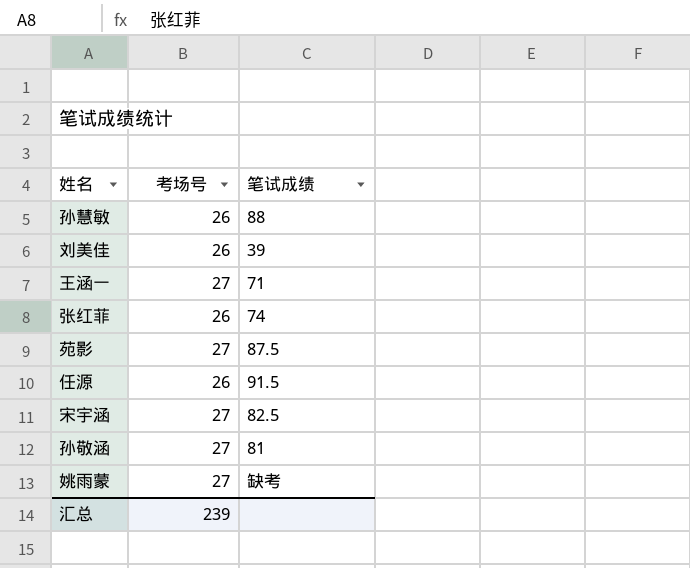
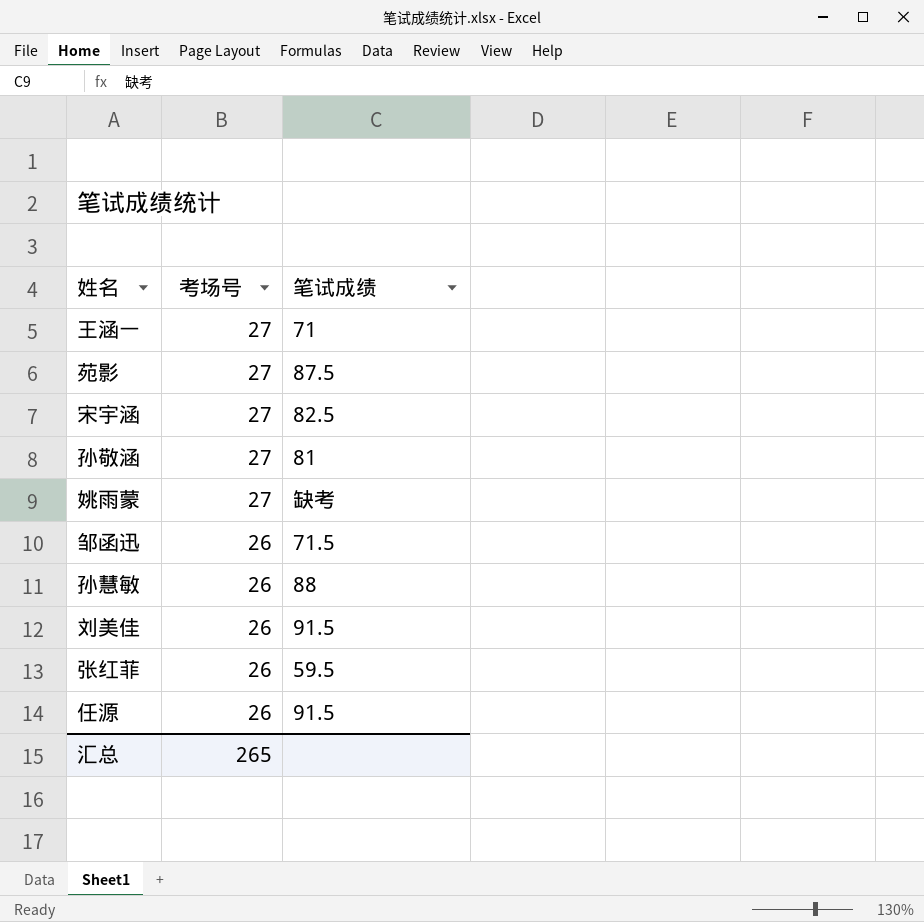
row order: none -> 考场号 descending
row 邹函迅: none -> 26 | 71.5
刘美佳 | 笔试成绩: 39 -> 91.5
张红菲 | 笔试成绩: 74 -> 59.5
汇总 | 考场号: 239 -> 265

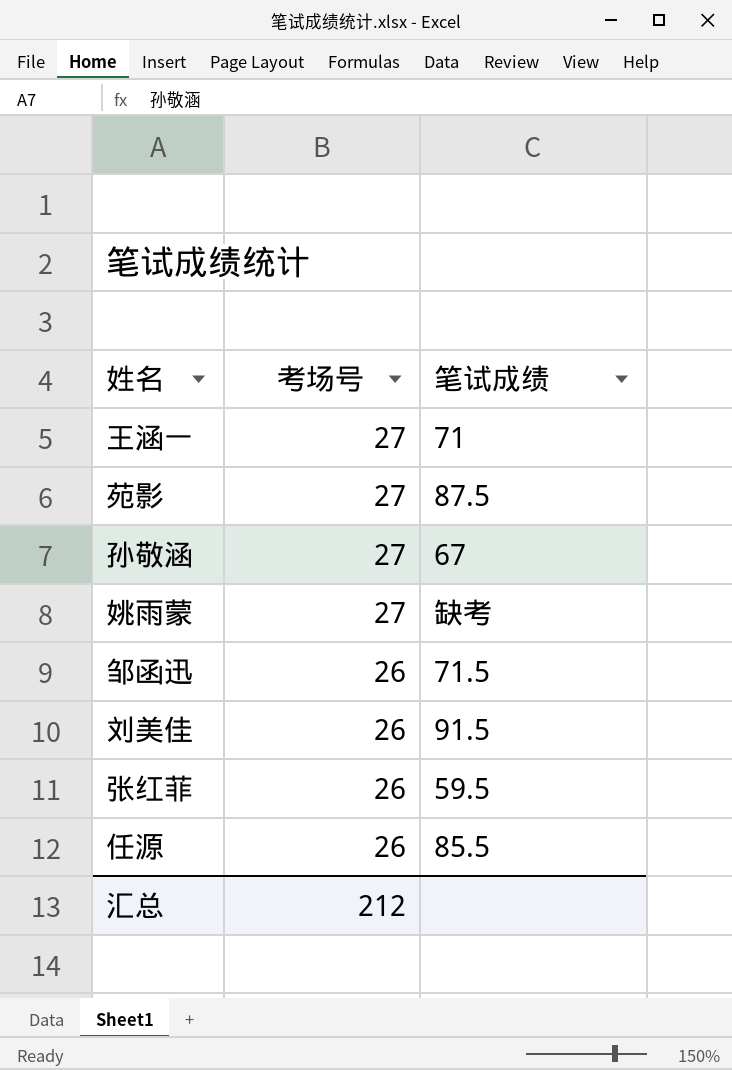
row 宋宇涵: 27 | 82.5 -> none
row 孙慧敏: 26 | 88 -> none
孙敬涵 | 笔试成绩: 81 -> 67
任源 | 笔试成绩: 91.5 -> 85.5
汇总 | 考场号: 265 -> 212

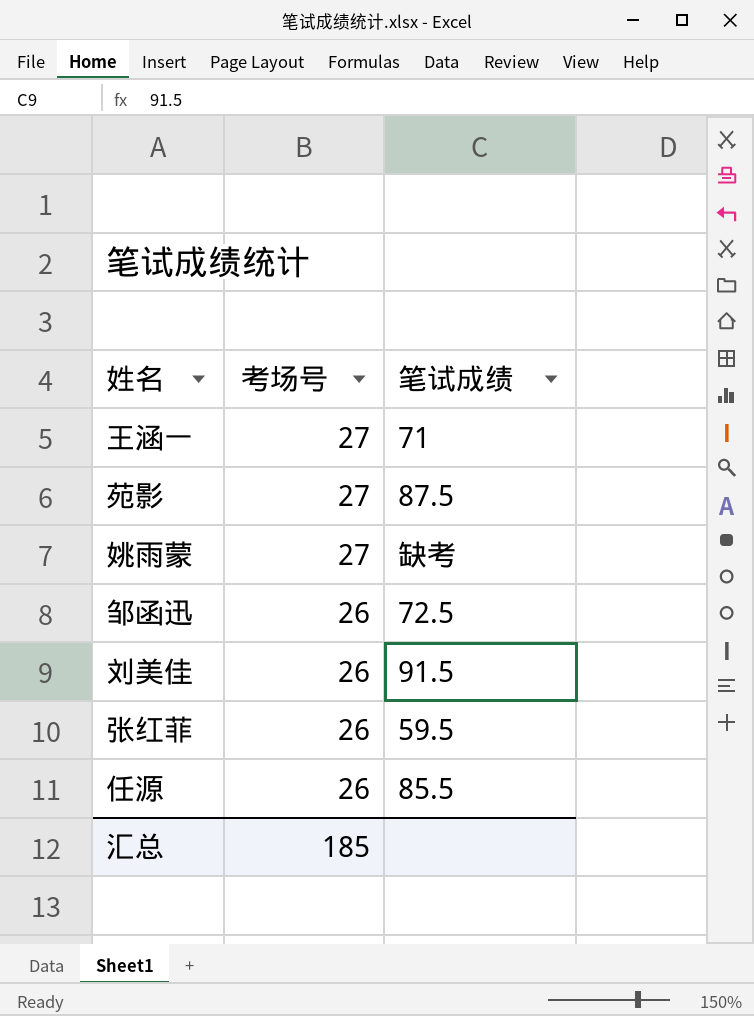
row 孙敬涵: 27 | 67 -> none
邹函迅 | 笔试成绩: 71.5 -> 72.5
汇总 | 考场号: 212 -> 185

--------------------

_Instructions for the task_: Nothing but the lines from the line with "汇总 | 考场号: 239 -> 265" through the last line of the listing above should be repeated, and pictures should be left out.

_Solution for this problem_:
汇总 | 考场号: 239 -> 265

row 宋宇涵: 27 | 82.5 -> none
row 孙慧敏: 26 | 88 -> none
孙敬涵 | 笔试成绩: 81 -> 67
任源 | 笔试成绩: 91.5 -> 85.5
汇总 | 考场号: 265 -> 212

row 孙敬涵: 27 | 67 -> none
邹函迅 | 笔试成绩: 71.5 -> 72.5
汇总 | 考场号: 212 -> 185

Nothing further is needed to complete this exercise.